Hacker News new | ask | show | jobs
by zogomoox 899 days ago
Instead of cloning the branches all the way up to root, wouldn't it be more efficient to just write delta-records, so a structure per inner node that says "it's like this original node, but with the following modifications x,y,z"
2 comments

Efficient in what way?

Yes, a delta record would be smaller. But now you have to fetch both the new and the old, plus do computation to figure out what you have. This is trading off space and time.

I'm going to go to a reasonably low level to explain this.

Databases have generally found that the right tradeoff between space and time is to always work in terms of pages of fixed size. Now all reads are memory aligned, of known size. All writes are as well. And inside the CPU, processing a page in the most straightforward and predictable way possible is very fast. In particular you want to avoid complex logic that introduces too many pipeline stalls.

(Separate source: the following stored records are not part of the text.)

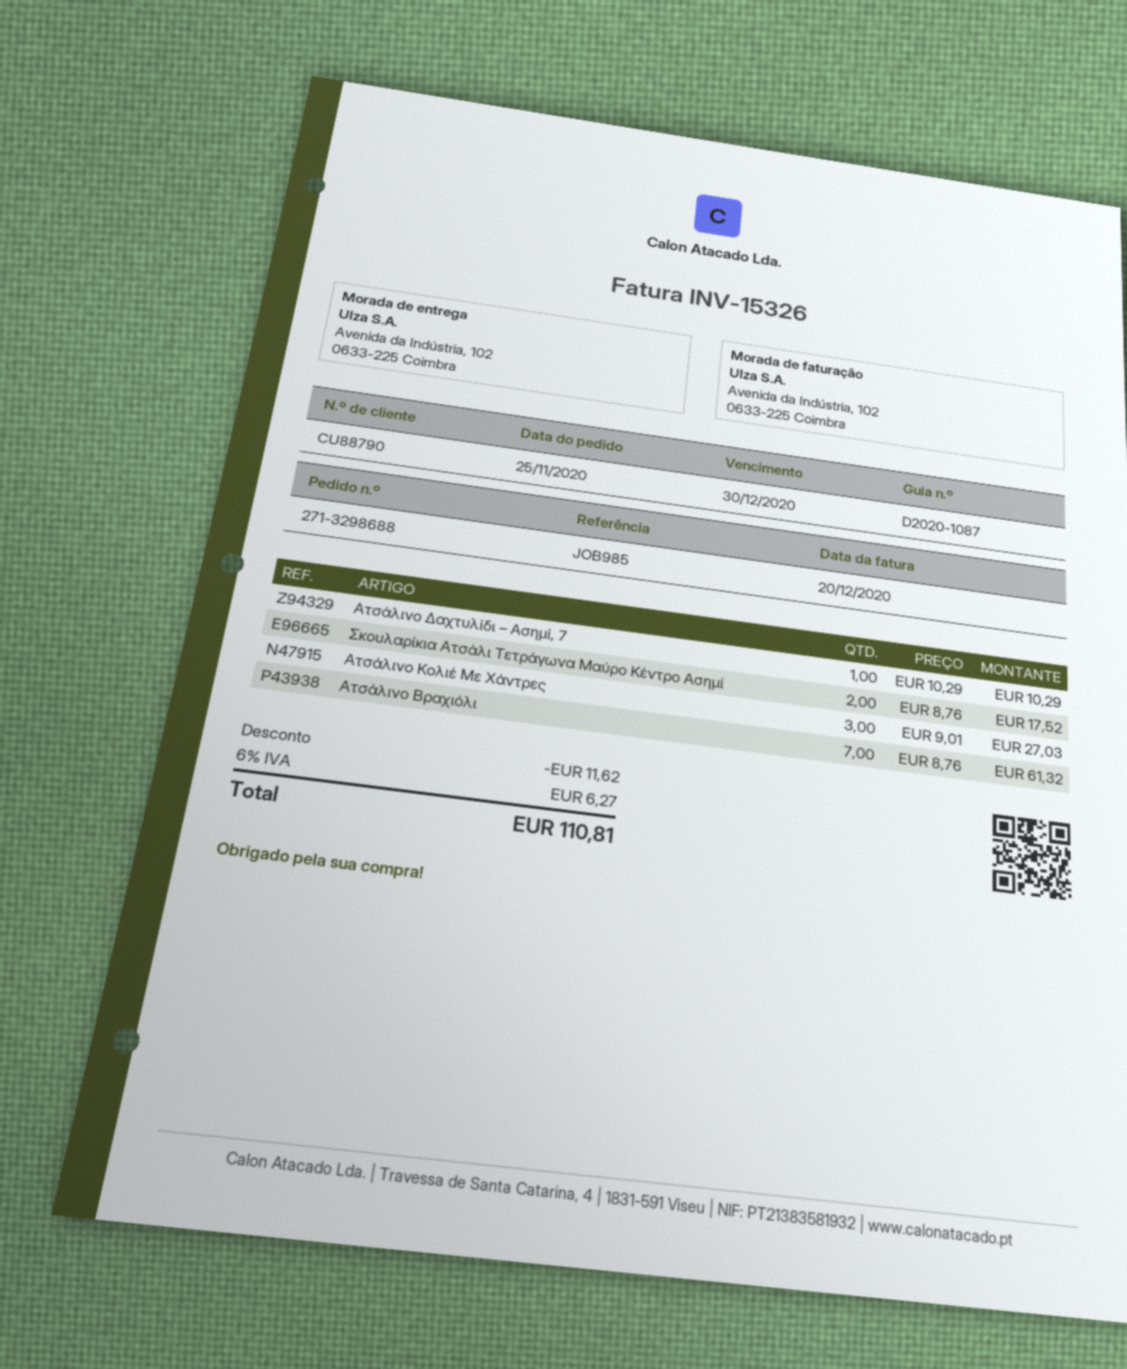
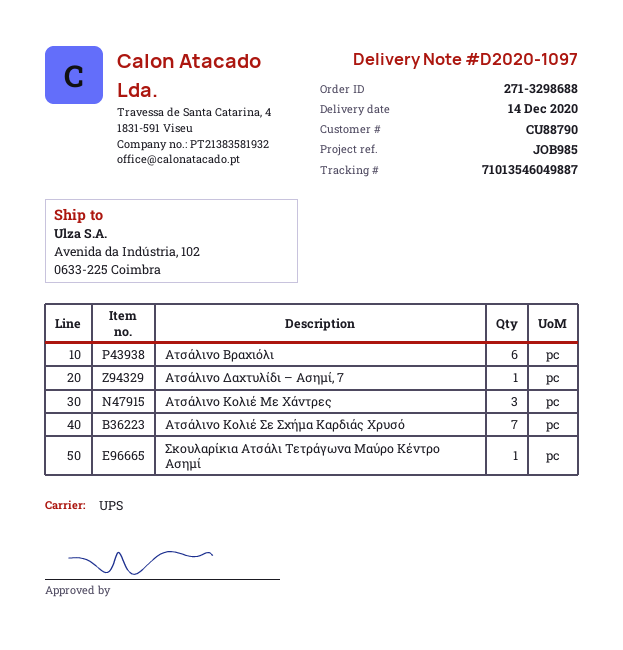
delivery note number: D2020-1087 -> D2020-1097
Σκουλαρίκια Ατσάλι Τετράγωνα Μαύρο Κέντρο Ασημί: 2 -> 1
Ατσάλινο Βραχιόλι: 7 -> 6
Ατσάλινο Κολιέ Σε Σχήμα Καρδιάς Χρυσό: none -> 7

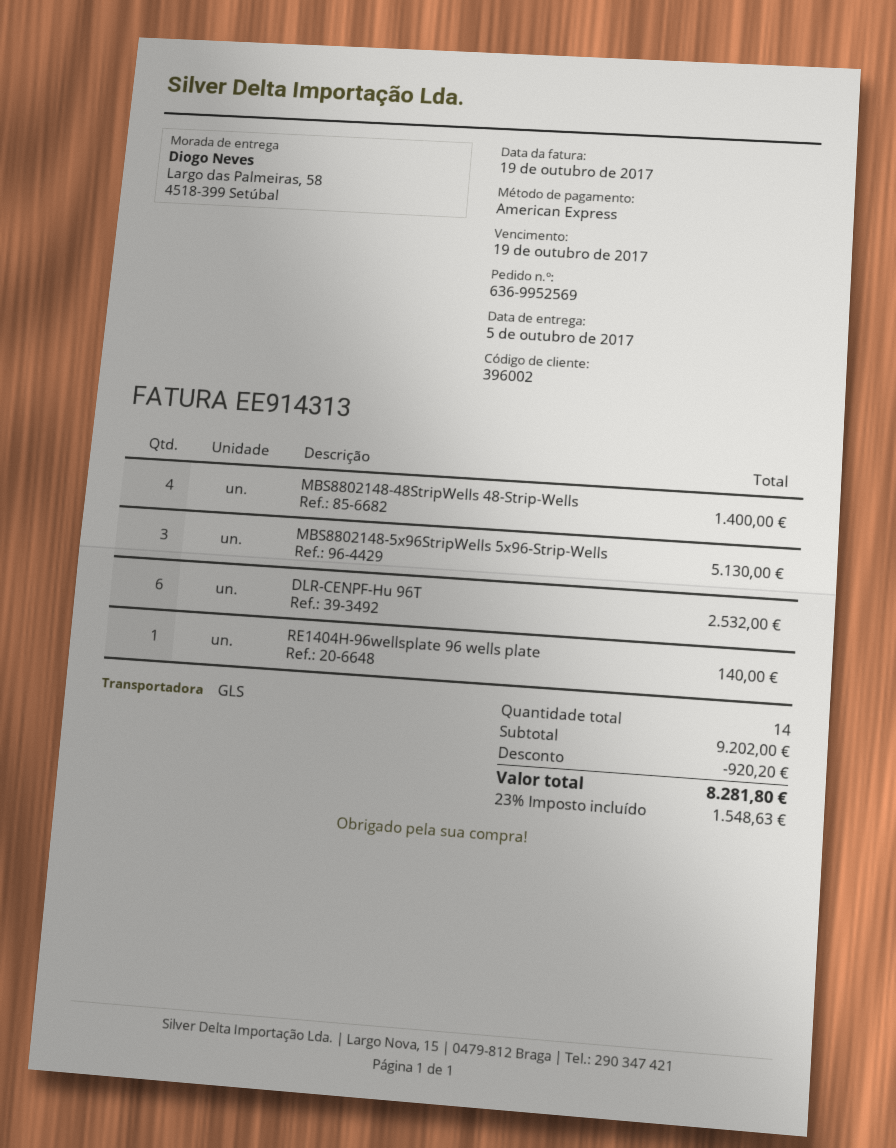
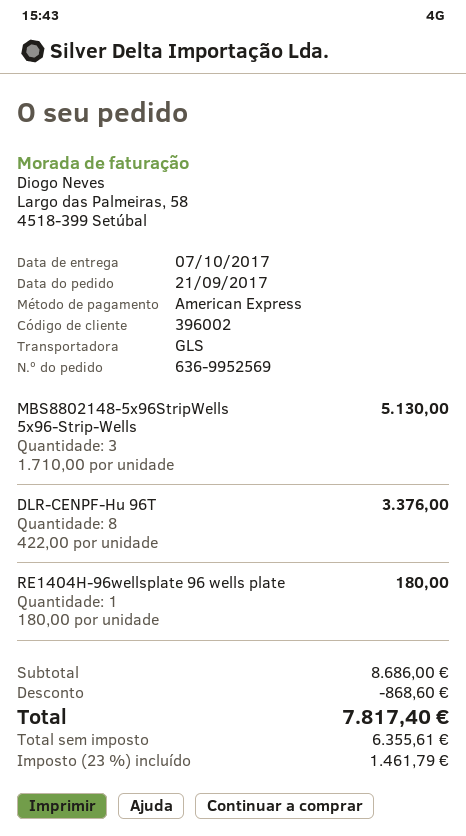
delivery date: 2017-10-05 -> 2017-10-07
MBS8802148-48StripWells 48-Strip-Wells: 4 for 1400.00 -> none
DLR-CENPF-Hu 96T: 6 for 2532.00 -> 8 for 3376.00
RE1404H-96wellsplate 96 wells plate: 1 for 140.00 -> 1 for 180.00
subtotal: 9202.00 -> 8686.00
discount: 920.20 -> 868.60
tax: 23% = 1548.63 -> 23% = 1461.79
total: 8281.80 -> 7817.40

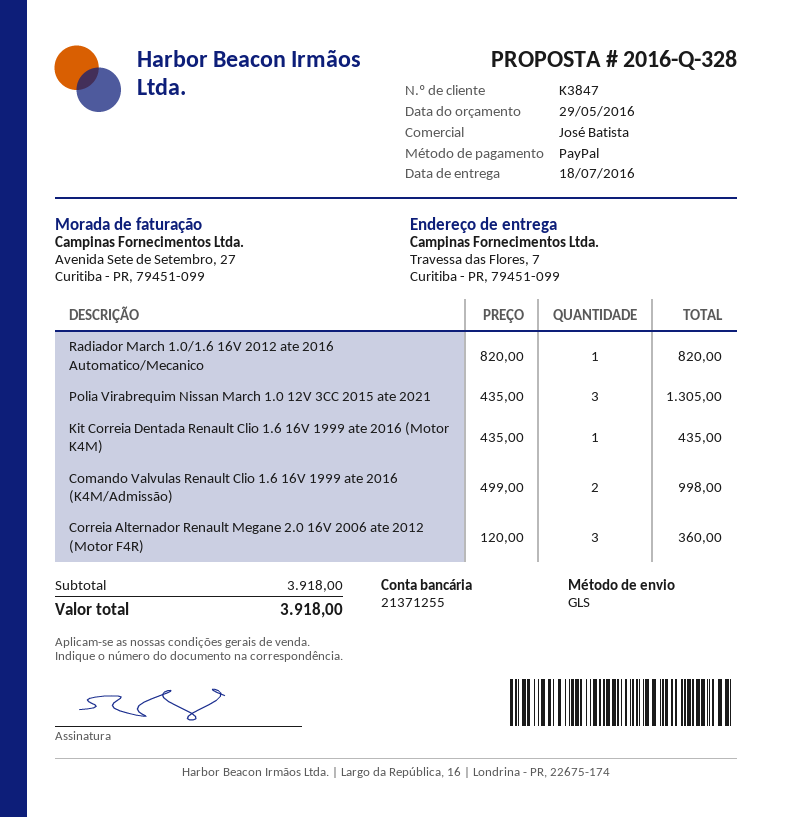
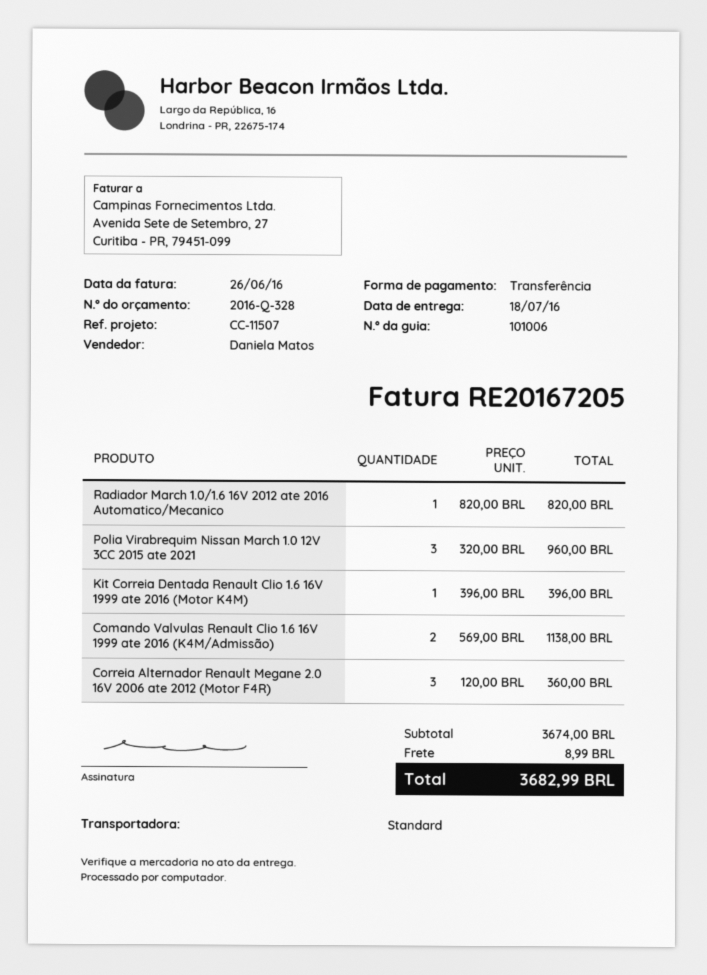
sales rep: José Batista -> Daniela Matos
payment method: PayPal -> bank transfer
shipping method: GLS -> standard
Polia Virabrequim Nissan March 1.0 12V 3CC 2015 ate 2021: 3 x 435.00 = 1305.00 -> 3 x 320.00 = 960.00
Kit Correia Dentada Renault Clio 1.6 16V 1999 ate 2016 (Motor K4M): 1 x 435.00 = 435.00 -> 1 x 396.00 = 396.00
Comando Valvulas Renault Clio 1.6 16V 1999 ate 2016 (K4M/Admissão): 2 x 499.00 = 998.00 -> 2 x 569.00 = 1138.00
subtotal: 3918.00 -> 3674.00
shipping: none -> 8.99
total: 3918.00 -> 3682.99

If you're going to work with pages anyways, you want to find ways to fetch as few pages as possible. Only have this page point to that page where you really need to. And put as much as reasonable on each page. The name of the game is to fetch as few pages as you need, and get everything you need from a page when you fetch it. Because when you're getting a new page, often you have to wait for a disk read. That's slow. It used to be really slow, you needed to wait for the right part of the disk to rotate around. Those disks went at something like 7200 rpm, but that means 120 revolutions per second, which means you're waiting for anywhere from 0 to 8.333... milliseconds for the read. Now consider reading through a million record database...

That's where a BTree comes in. It is a tree structure built around a page layout. When a page gets too full, it is split and one record is promoted to the level above. When the top page gets too full, a new level is created at top. That keeps it perfectly balanced at all times. So you can get to any record in very few reads. And if you're walking the whole data structure, a single page generally has many records.

You may want to rebalance a tree, or you may want to have multiple readers while a writer exists without relying on mutexes or locking.
as long as you don't modify the original nodes that would still work, no locks needed.